--- START ---

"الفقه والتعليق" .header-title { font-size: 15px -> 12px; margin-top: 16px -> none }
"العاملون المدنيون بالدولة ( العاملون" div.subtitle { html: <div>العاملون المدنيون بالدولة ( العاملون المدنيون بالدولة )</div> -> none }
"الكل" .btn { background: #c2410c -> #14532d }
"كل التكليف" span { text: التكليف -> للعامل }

--- END ---
--- START ---

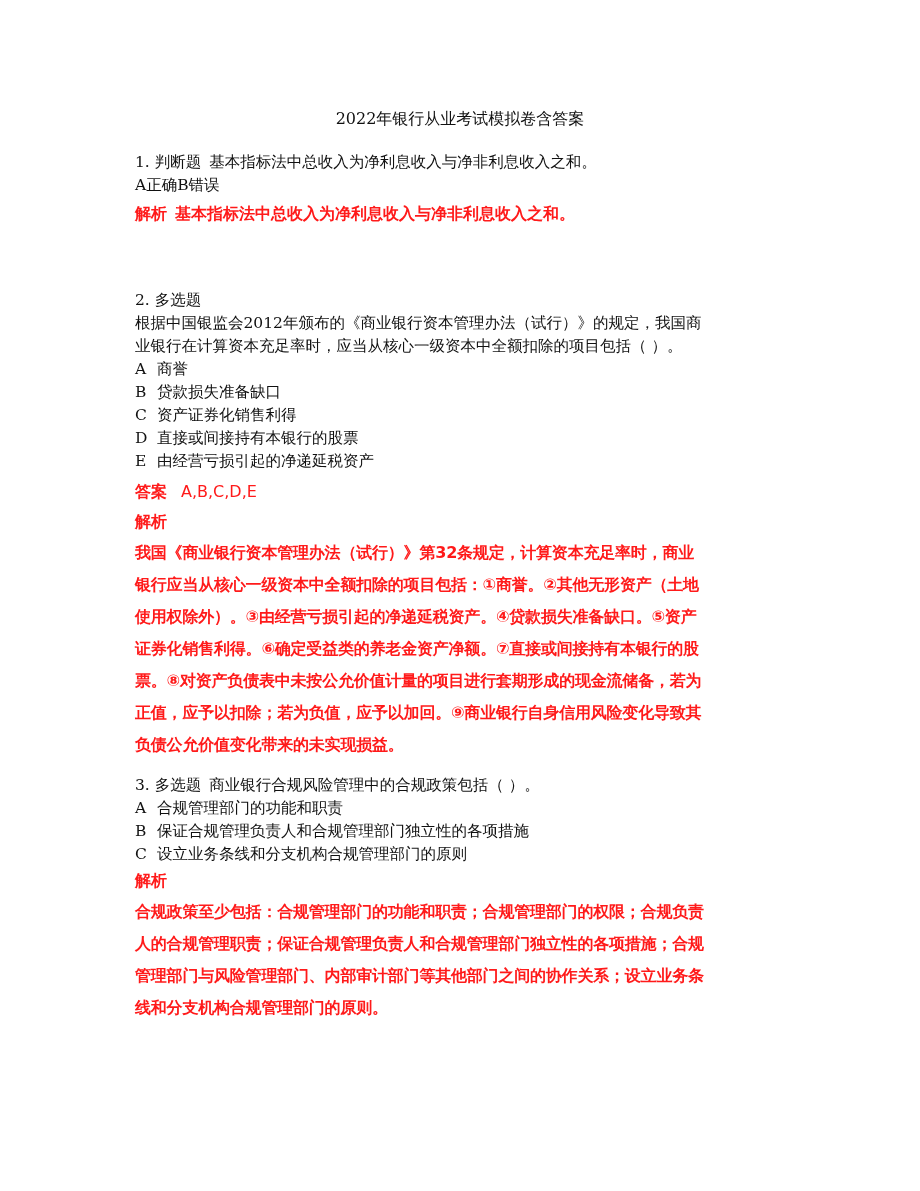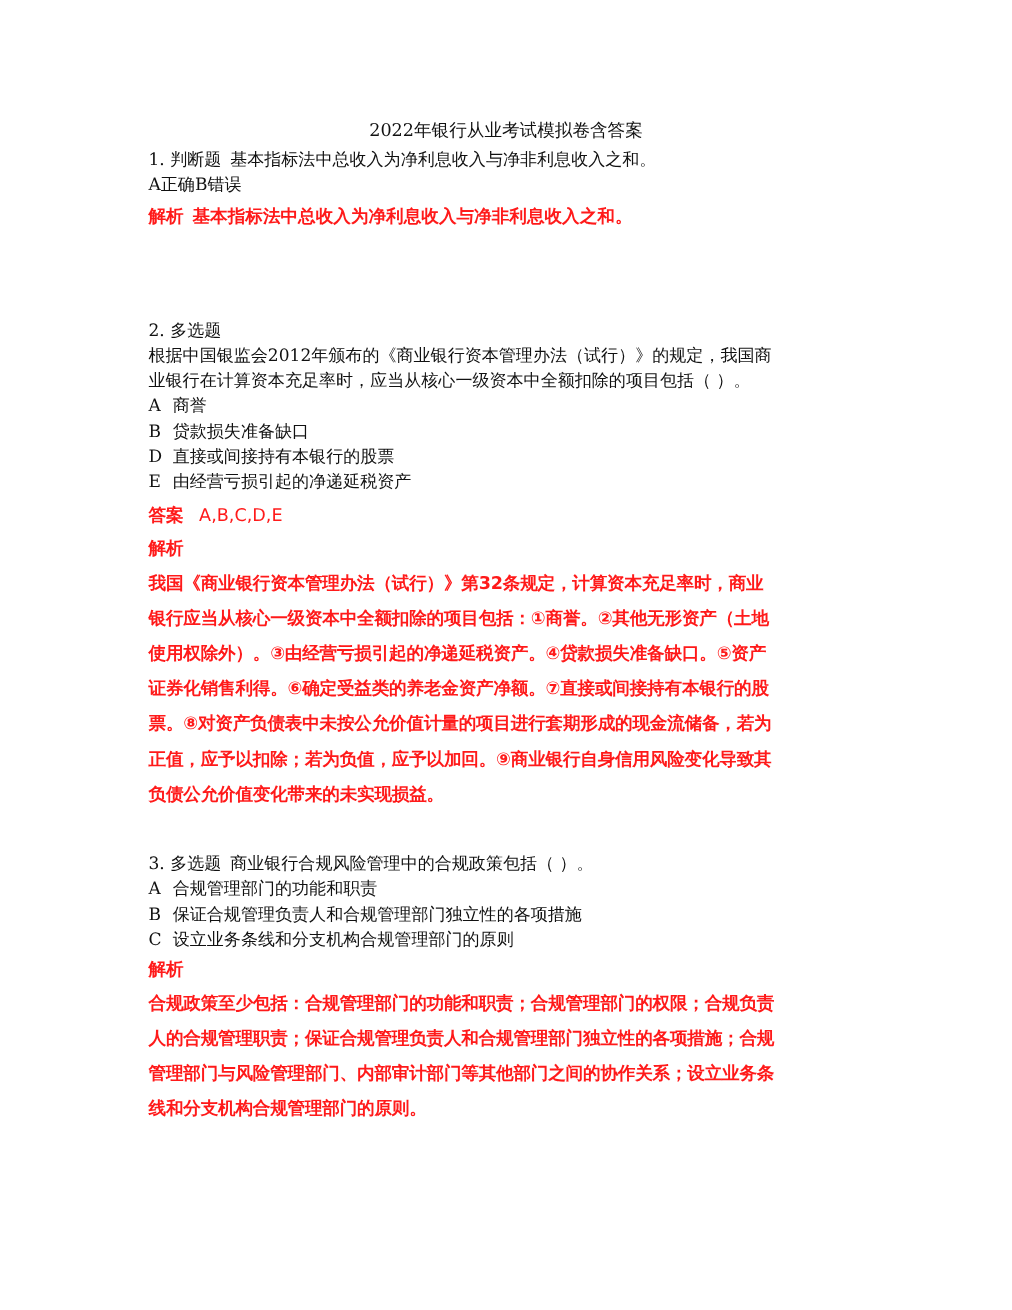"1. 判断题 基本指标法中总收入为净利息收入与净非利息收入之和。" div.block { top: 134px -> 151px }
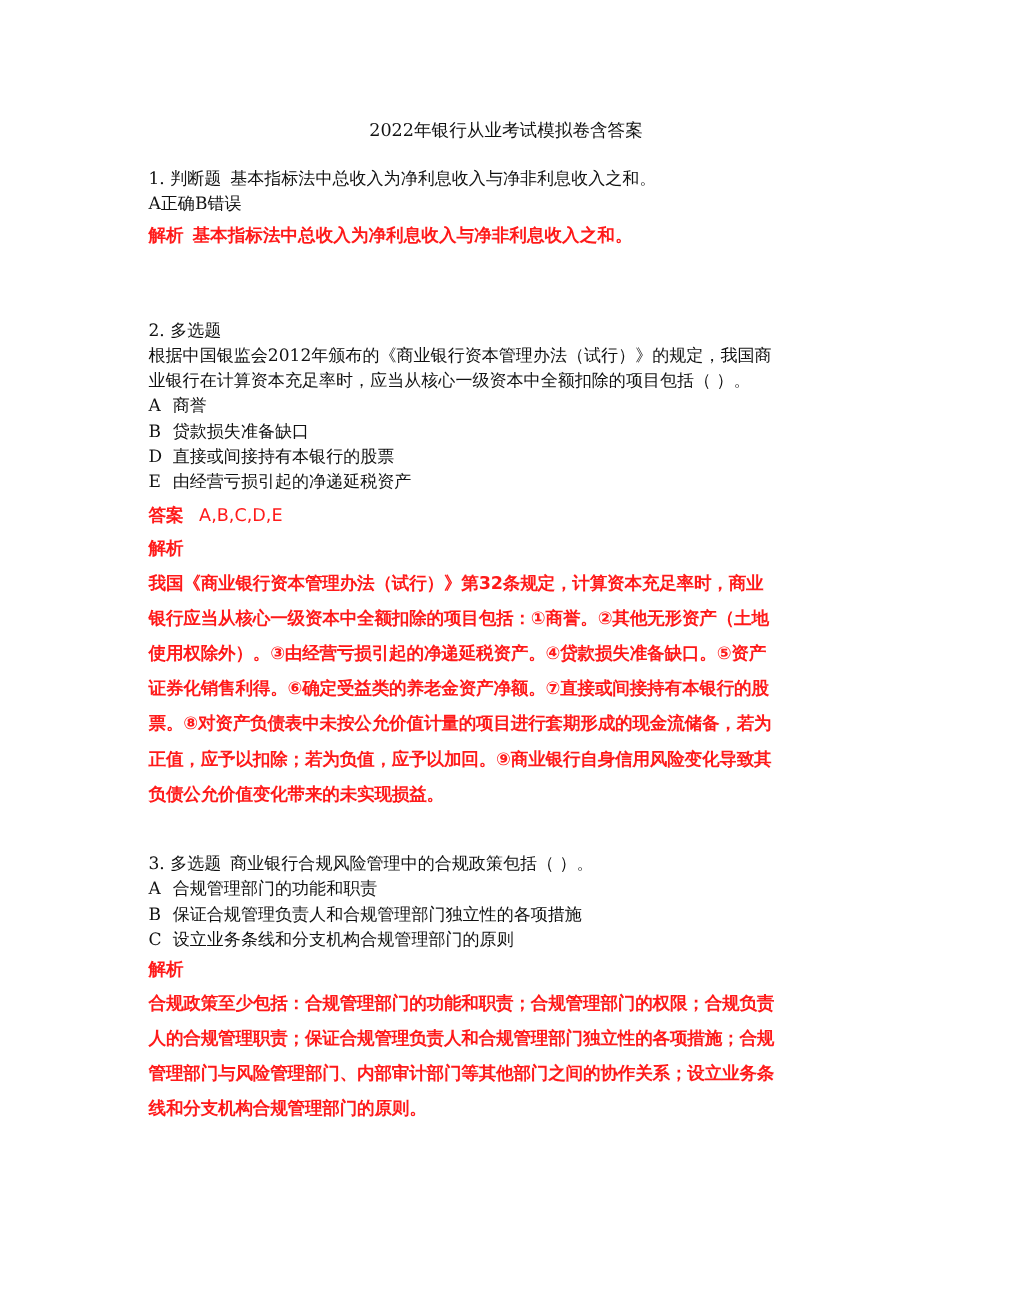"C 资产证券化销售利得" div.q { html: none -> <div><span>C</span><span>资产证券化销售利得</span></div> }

--- END ---

_ABOUT THIS EXERCISE_
Each line above from the one with "html: <div>العاملون المدنيون" up to and including the one with "text: التكليف ->" must be set down exactly, and no line outside that span may appear.

_REPLY TO THE TASK_
"العاملون المدنيون بالدولة ( العاملون" div.subtitle { html: <div>العاملون المدنيون بالدولة ( العاملون المدنيون بالدولة )</div> -> none }
"الكل" .btn { background: #c2410c -> #14532d }
"كل التكليف" span { text: التكليف -> للعامل }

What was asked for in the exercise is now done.